Séparé en trois parties, le livre aborde non pas la relation amoureuse mais plutôt ce qu’il en reste quand tout disparait. Se promener dans des ruines brumeuses, observer le chant des plantes mortes, écouter les lacs de bières partir au soleil : voici ce que nous propose le voyage de Fernand Durepos.

Les titres sont parfois aussi longs et percutants que les poèmes eux-mêmes, donnant l’impression de lire des poèmes se reflètant dans l’eau d’un lac – s’imaginer ce que donnerait l’image réfléchie de l’écriture dans l’eau – et notre place figurant entre les deux.
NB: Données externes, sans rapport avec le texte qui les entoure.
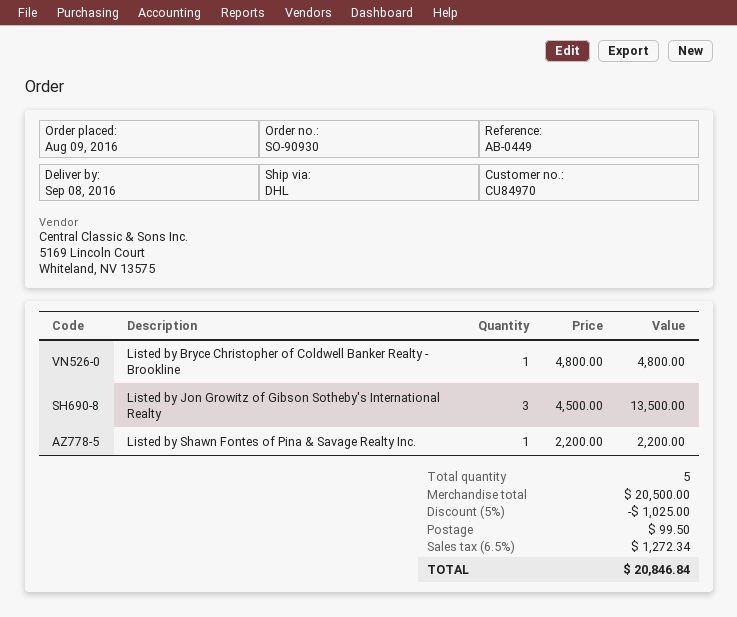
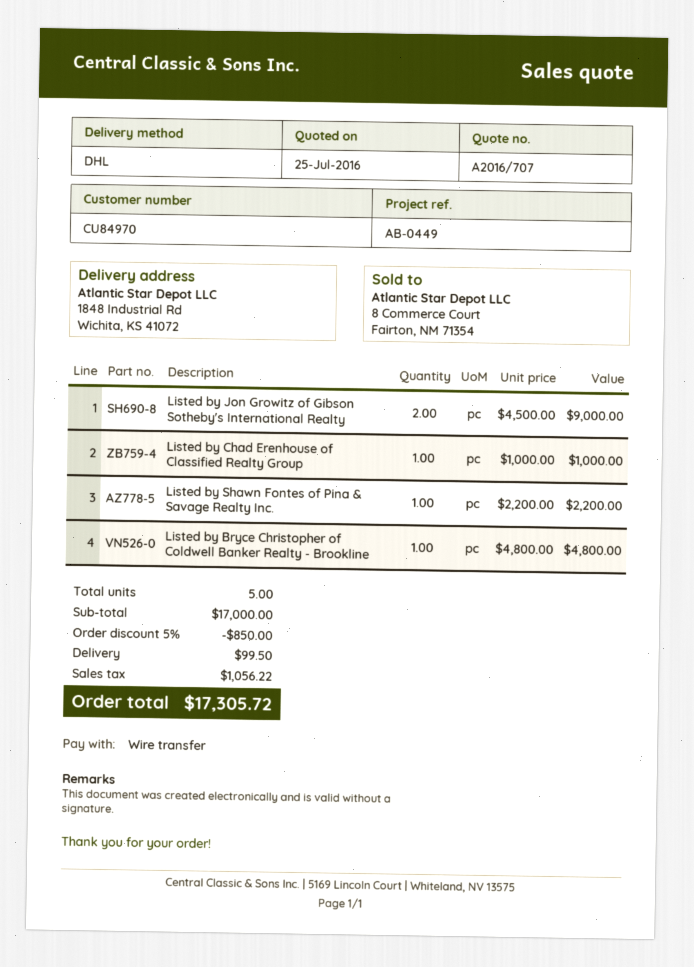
Listed by Jon Growitz of Gibson Sotheby's International Realty: 3 x 4500.00 = 13500.00 -> 2 x 4500.00 = 9000.00
Listed by Chad Erenhouse of Classified Realty Group: none -> 1 x 1000.00 = 1000.00
subtotal: 20500.00 -> 17000.00
discount: 5% = 1025.00 -> 5% = 850.00
tax: 1272.34 -> 1056.22
total: 20846.84 -> 17305.72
SAVOIR CE QU’INCAPABLE DE PAYER VEUT DIRE

merci

de ne pas m’avoir

demandé combien

vendre sa mère

est le seul prêt sur gages

dont on ne se remets

jamais

Mourir m’arrive est assurément un livre touchant et bien ciselé. L’écriture est limpide ce qui facilite l’apparition d’images, autant graphiques que sensibles. Certaines strophes poussent les associations si loin que l’on frôle la sensiblerie – le tout assez justement rattrapé par la maîtrise d’écriture de Durepos.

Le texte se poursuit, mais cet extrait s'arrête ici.